Your response to the data below should hold nothing except the lines from the one containing "margin: 0 ->" down to the one containing "html: none ->", reproduced exactly and without pictures.

◆ DATA EXTRACT ◆
------------------------------

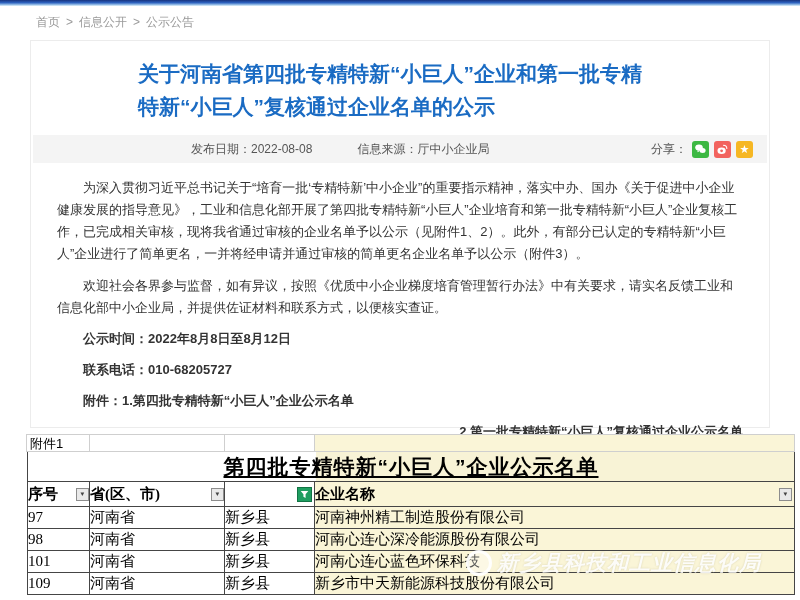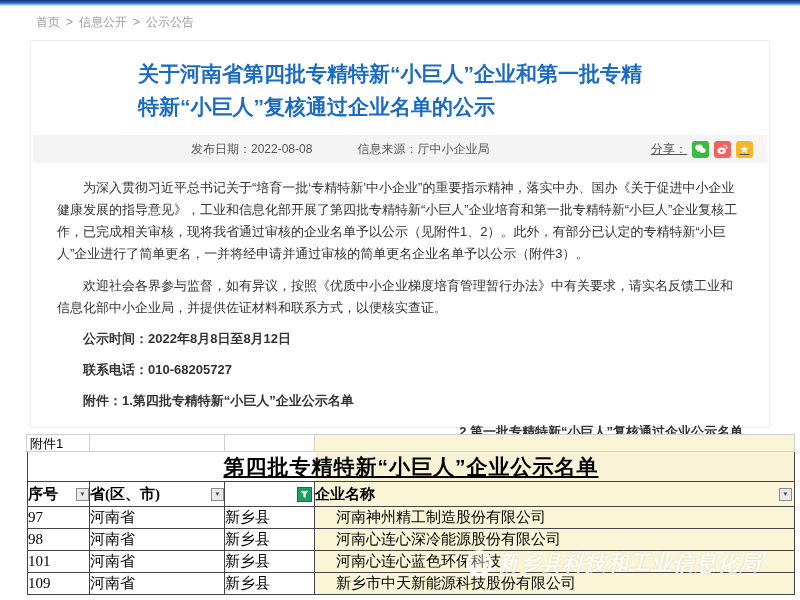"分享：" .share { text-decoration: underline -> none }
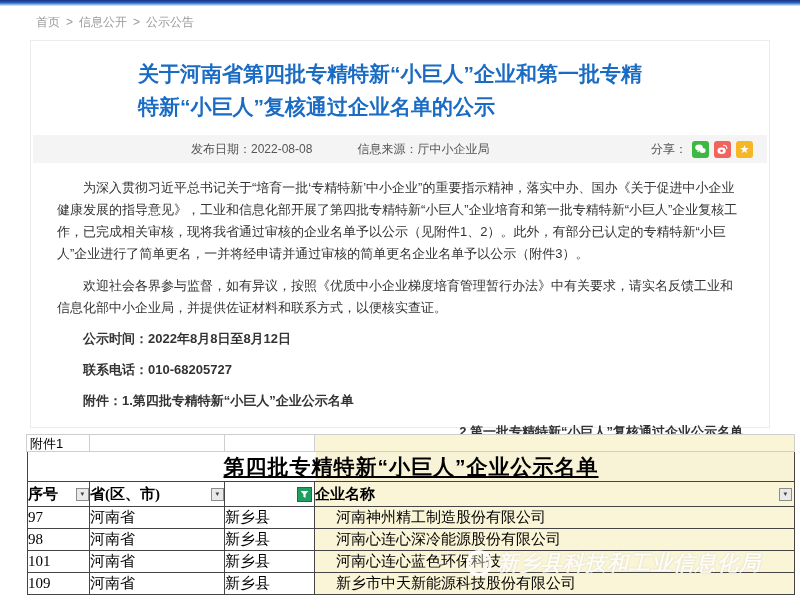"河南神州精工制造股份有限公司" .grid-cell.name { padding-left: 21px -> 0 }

------------------------------

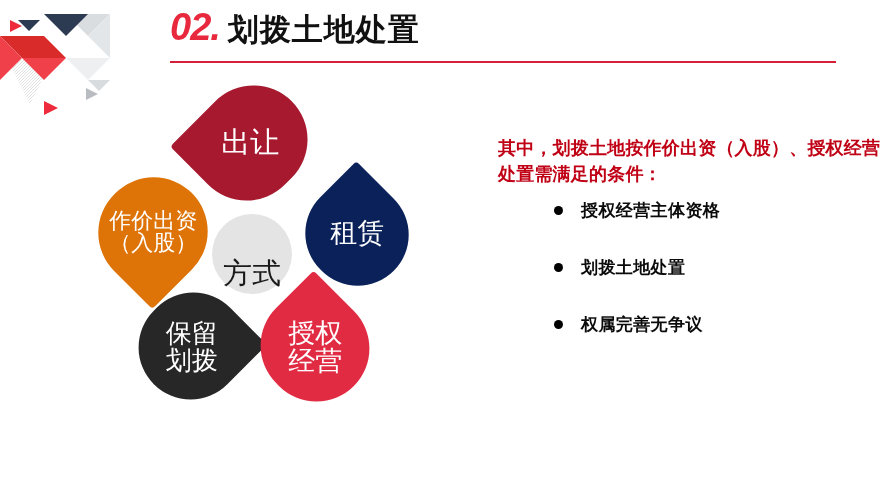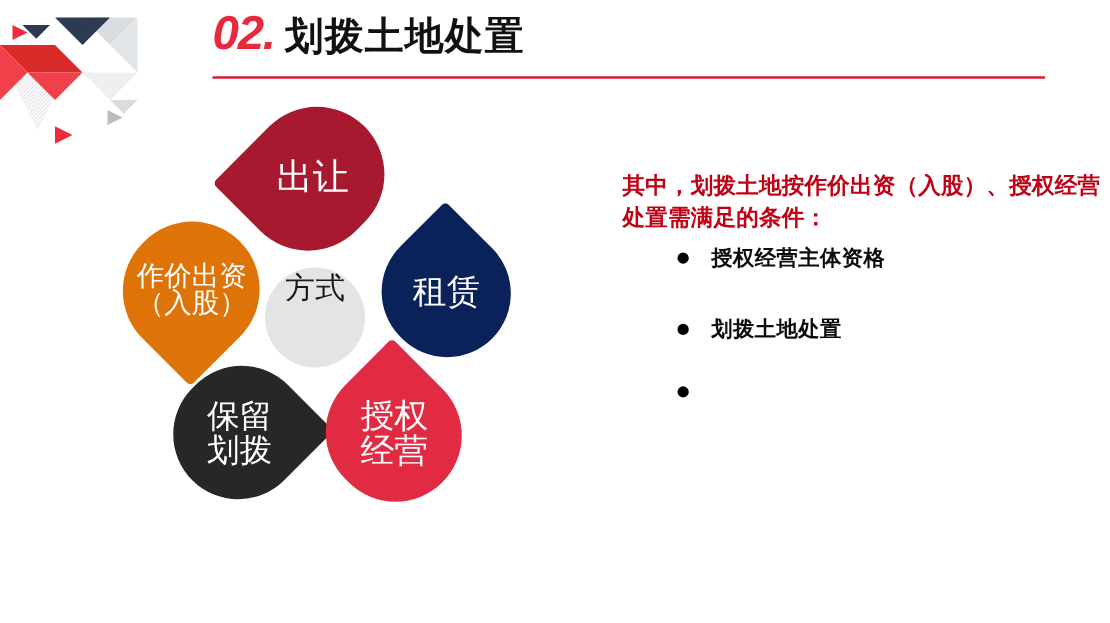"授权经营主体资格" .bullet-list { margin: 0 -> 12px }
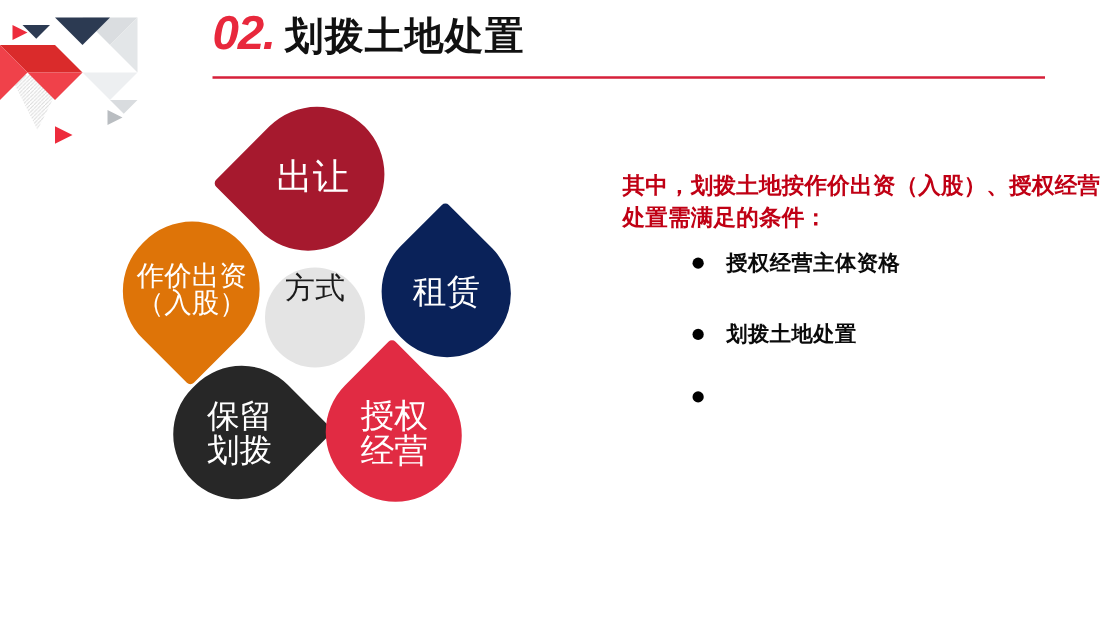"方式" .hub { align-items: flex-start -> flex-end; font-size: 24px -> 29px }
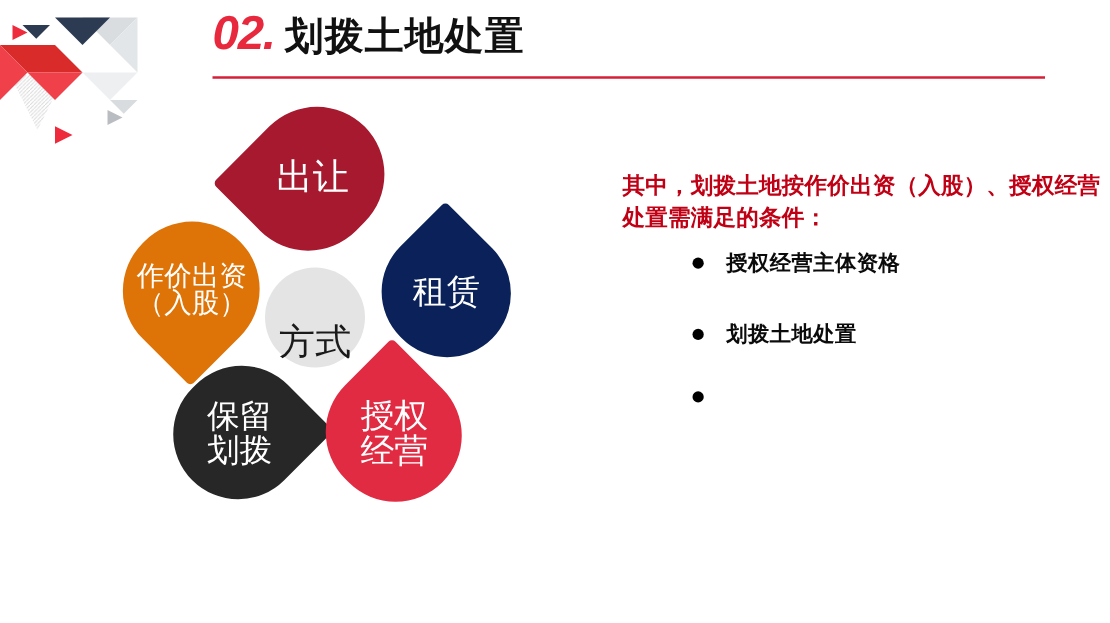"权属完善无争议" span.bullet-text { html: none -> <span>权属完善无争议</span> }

------------------------------

◆ EXERCISE RESPONSE ◆
"授权经营主体资格" .bullet-list { margin: 0 -> 12px }
"方式" .hub { align-items: flex-start -> flex-end; font-size: 24px -> 29px }
"权属完善无争议" span.bullet-text { html: none -> <span>权属完善无争议</span> }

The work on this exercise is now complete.